Franklin King

Profile
- Position: Defensive lineman

Personal information
- Born: March 3, 1957 Pocatello, Idaho, U.S.
- Died: September 20, 2025 (aged 68) Flower Mound, Texas, U.S.
- Listed height: 6 ft 0 in (1.83 m)
- Listed weight: 255 lb (116 kg)

Career information
- College: Kansas
- NFL draft: 1979: undrafted

Career history
- Houston Oilers (1979)*; Cincinnati Bengals (1980)*; BC Lions (1980); Calgary Stampeders (1981–1982); Toronto Argonauts (1983–1984); Hamilton Tiger-Cats (1985);
- * Offseason or practice squad member only

Awards and highlights
- Grey Cup champion (1983);

= Franklin King =

American gridiron football player (1957–2025)

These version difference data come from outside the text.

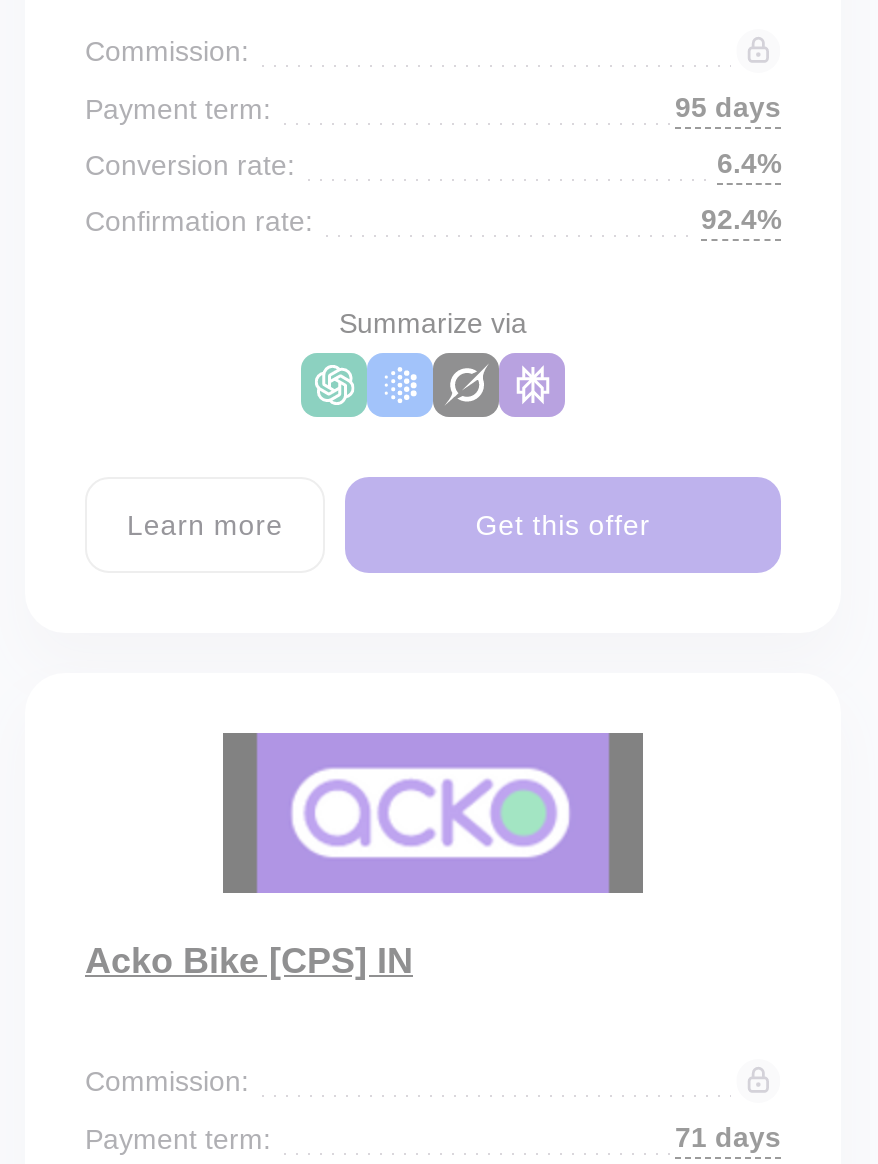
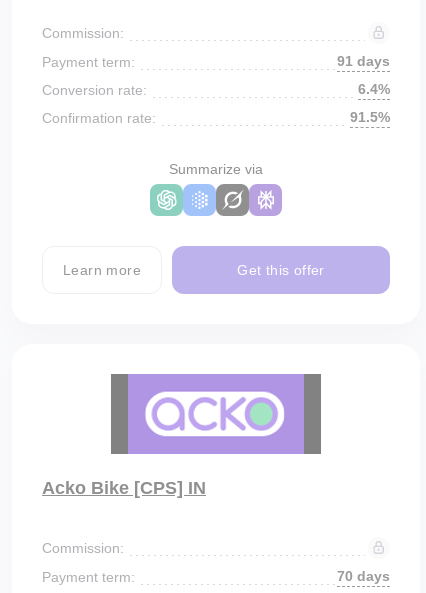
- 95 days
+ 91 days

- 92.4%
+ 91.5%

- 71 days
+ 70 days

Franklin Robert King Jr. (March 3, 1957 – September 20, 2025) was an American professional football player who was a defensive lineman in the Canadian Football League (CFL) for the BC Lions, Calgary Stampeders, Toronto Argonauts, and Hamilton Tiger-Cats. He played college football for the Kansas Jayhawks. He helped lead the Jawhawks to the 1975 Sun Bowl as co-captain.

King tried out with the Houston Oilers and Cincinnati Bengals of the National Football League (NFL) before joining the CFL's Lions in the middle of 1980 and playing in nine games. He was co-captain for the Toronto Argonauts winning the 1983 Grey Cup.

King died in Flower Mound, Texas, on September 20, 2025, at the age of 68.